Surviving Man!

What is surviving? What is survival? Does it involve crap tons of cameramen following every move you make as you eat ants and complain about not having a cell phone? Is that survival? What do you think of when you think about that word? I think a lot of things. First I think of bears. Lots of bears. Not just any kind of bears. The kind of bears who look at you and assume you’re just a giant walking salmon. You know bears, the creatures who can effortlessly snatch you up and eat you as an afternoon snack? The godless killing machines that I’ll never trust no matter how fluffy and cartoony and lovable you make them? I’m not falling for it bears. You are not eating me!

I also think about five o’ clock shadows, a massive bowie knife strapped to the side, Indiana Jones hat, tattered clothes, batman voice, and a super machete…but I think about super machetes all the time. Machete’s are pretty awesome; buy one. Use them for trees, and not human limbs….unless someone’s trying to kill you with their limbs then by all means use your machete for limbs! I pretty much think about super survivorman. He’s like Les Stroud except super. He cuts down whole trees with one swing and makes campfires the size of a small village, then puts out the fire with his mighty harmonica. When I think of surviving I also think of real stuff like starving, dehydrating, and withering away, not to mention good ol fashion cannibalism! These aren’t pleasant things, but you’d probably do it. If you had to you’d eat someones legs. I would! I might not even wait until they die I’m sinister like that. I’m not really that sinister. I don’t think, but I might be…Just don’t crash on a plane with me it might get unpleasant fast.

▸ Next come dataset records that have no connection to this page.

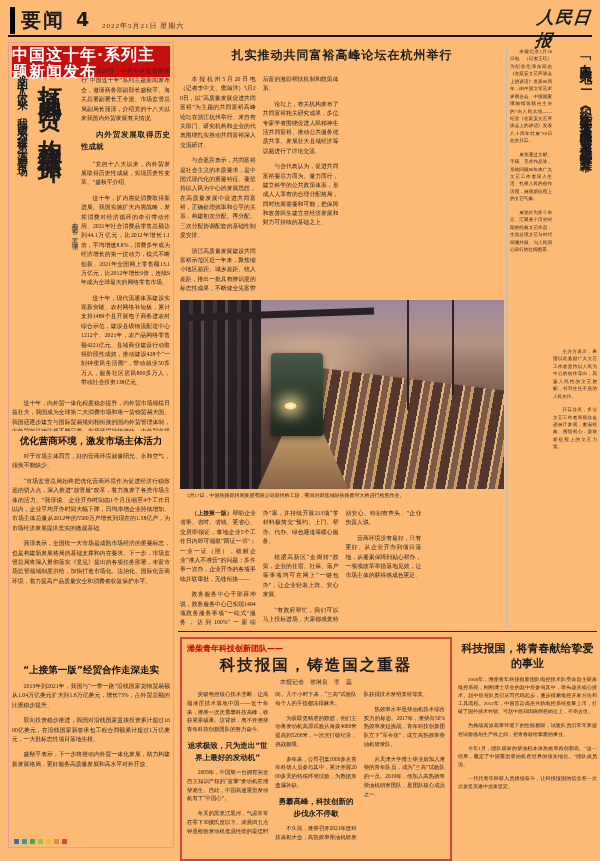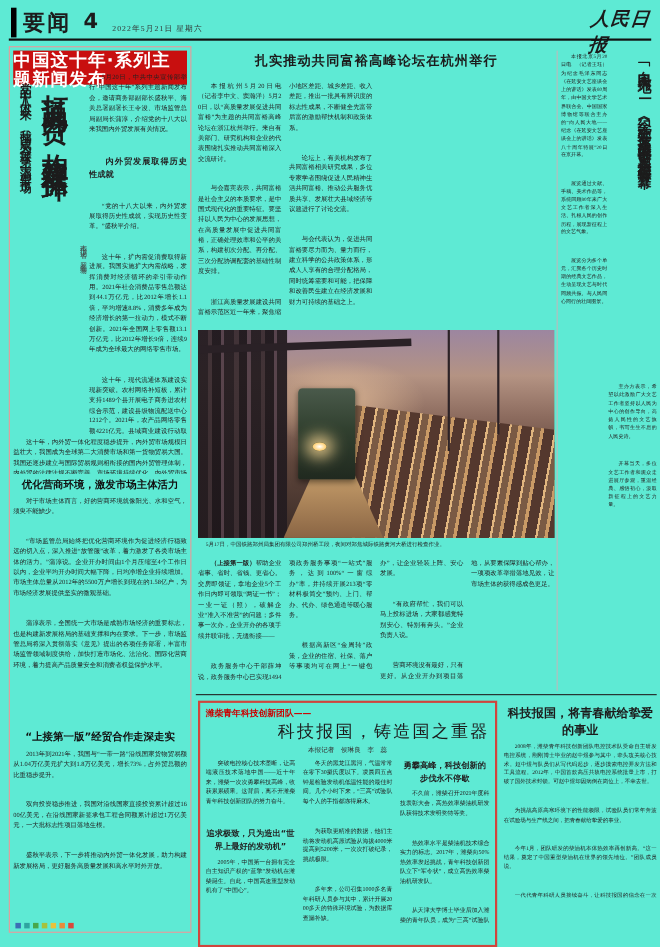--- a/index.html
+++ b/index.html
@@ -3,7 +3,7 @@
 <meta charset="utf-8">
 <style>
   html,body{margin:0;padding:0;}
-  #page{position:relative;width:600px;height:861px;background:#5eead4;overflow:hidden;
+  #page{position:relative;width:600px;height:861px;background:#fdba74;overflow:hidden;
         font-family:"Liberation Serif","DejaVu Serif",serif;color:#1c1c1c;}
   .abs{position:absolute;}
   .jt{text-align:justify;word-break:break-all;line-height:1.62;color:#222;}

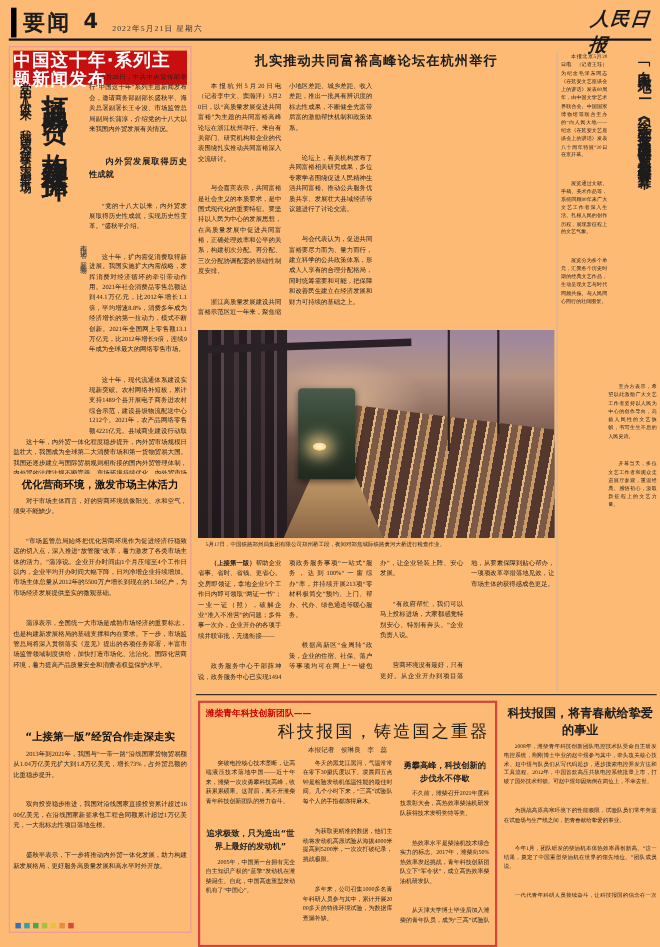--- a/index.html
+++ b/index.html
@@ -7,7 +7,7 @@
         font-family:"Liberation Serif","DejaVu Serif",serif;color:#1c1c1c;}
   .abs{position:absolute;}
   .jt{text-align:justify;word-break:break-all;line-height:1.62;color:#222;}
-  .jt p{margin:0 0 18px 0;text-indent:2em;}
+  .jt p{margin:0 0 6px 0;text-indent:2em;}
   .sub{font-family:"DejaVu Sans","Liberation Sans",sans-serif;font-weight:bold;text-align:center;color:#111;}
   .vert{writing-mode:vertical-rl;text-orientation:upright;}
   

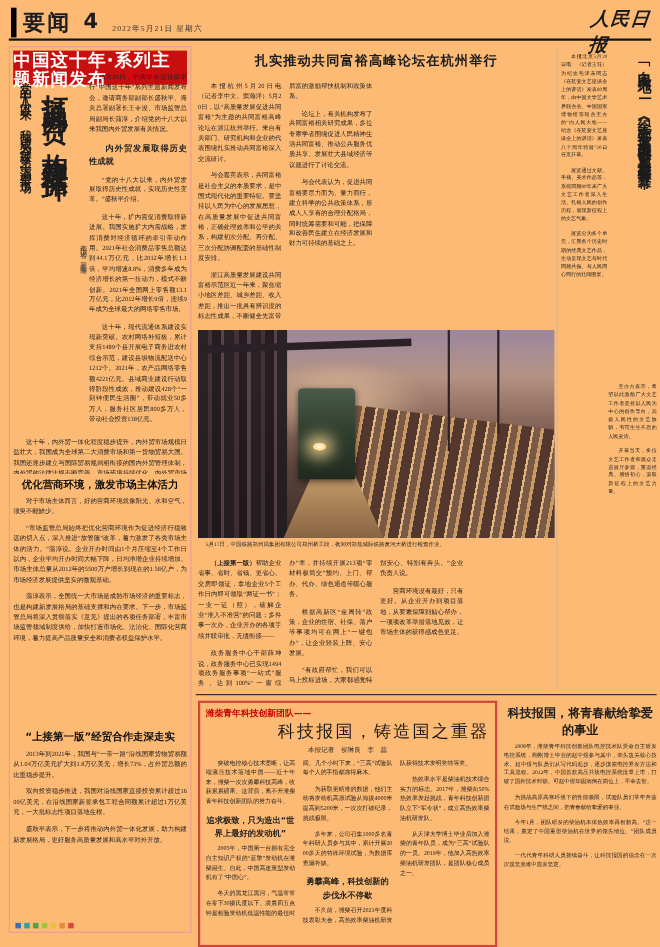--- a/index.html
+++ b/index.html
@@ -74,7 +74,7 @@
   #wbox{left:180px;top:637px;width:272px;height:224px;border:2px solid #d0453d;box-sizing:border-box;
         padding:4px 5px;overflow:hidden;}
   #wkicker{font-family:"DejaVu Sans",sans-serif;font-weight:bold;font-size:8px;color:#c00;}
-  #whead{font-family:"DejaVu Sans",sans-serif;font-weight:normal;font-size:15.5px;text-align:right;
+  #whead{font-family:"DejaVu Sans",sans-serif;font-weight:bold;font-size:15.5px;text-align:center;
          letter-spacing:2px;margin-top:1px;}
   #wby{font-size:6px;text-align:center;color:#333;margin:2px 0 3px 0;}
   #wcols{font-size:5.4px;height:158px;column-count:3;column-gap:7px;column-fill:auto;overflow:hidden;}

I bring up surviving because I was watching a string of survivorman episodes. Great episodes by the way, I love watching it. Every time I watch that show I realize how completely unprepared I am for the wild, and how absolutely lame it makes me feel. I can’t start a fire, I can’t trap a small rodent and rip it’s guts out if need be, I don’t know which berries are the exploding diarrhea berries. I really need to know which berries are the exploding diarrhea berries! I don’t though and that’s lame. I personally think that survival in the wild should be as imperative to teaching as general education. You know your math, and science, and writing,  and reading, because guess what skills won’t be needed when you’re in the middle of a ginormous mass of vegetation that you can’t eat, with water you don’t have? Well science might help, maybe math too, but the point is survival class will help the most! Why aren’t we doing that? We should start doing that. Survival class should be like math. Even if you don’t want to do it you better do it, and if you don’t do it you don’t graduate! That or you’ll be eaten by a bear. Either ones sad. Just go to survival class!

I want to be that survivor guy. I want to be the guy who can just go into the woods for a few days with just a knife and be okay. Come back with a bear hide and some freshly crafted alligator shoes. I want to be that guy! I want to be the man who gets visited by the FBI at my log cabin because “You’re the best we have!” and I can say “I don’t live that life anymore!” Then reluctantly take the job because they kidnapped a little girl or something. I don’t have it fully planned out. I want to get this done. I already have a knife, now all I need is some talent! Be warned if said skills are achieved and you’re one of my enemies and you happen upon the forest,  I might hunt you.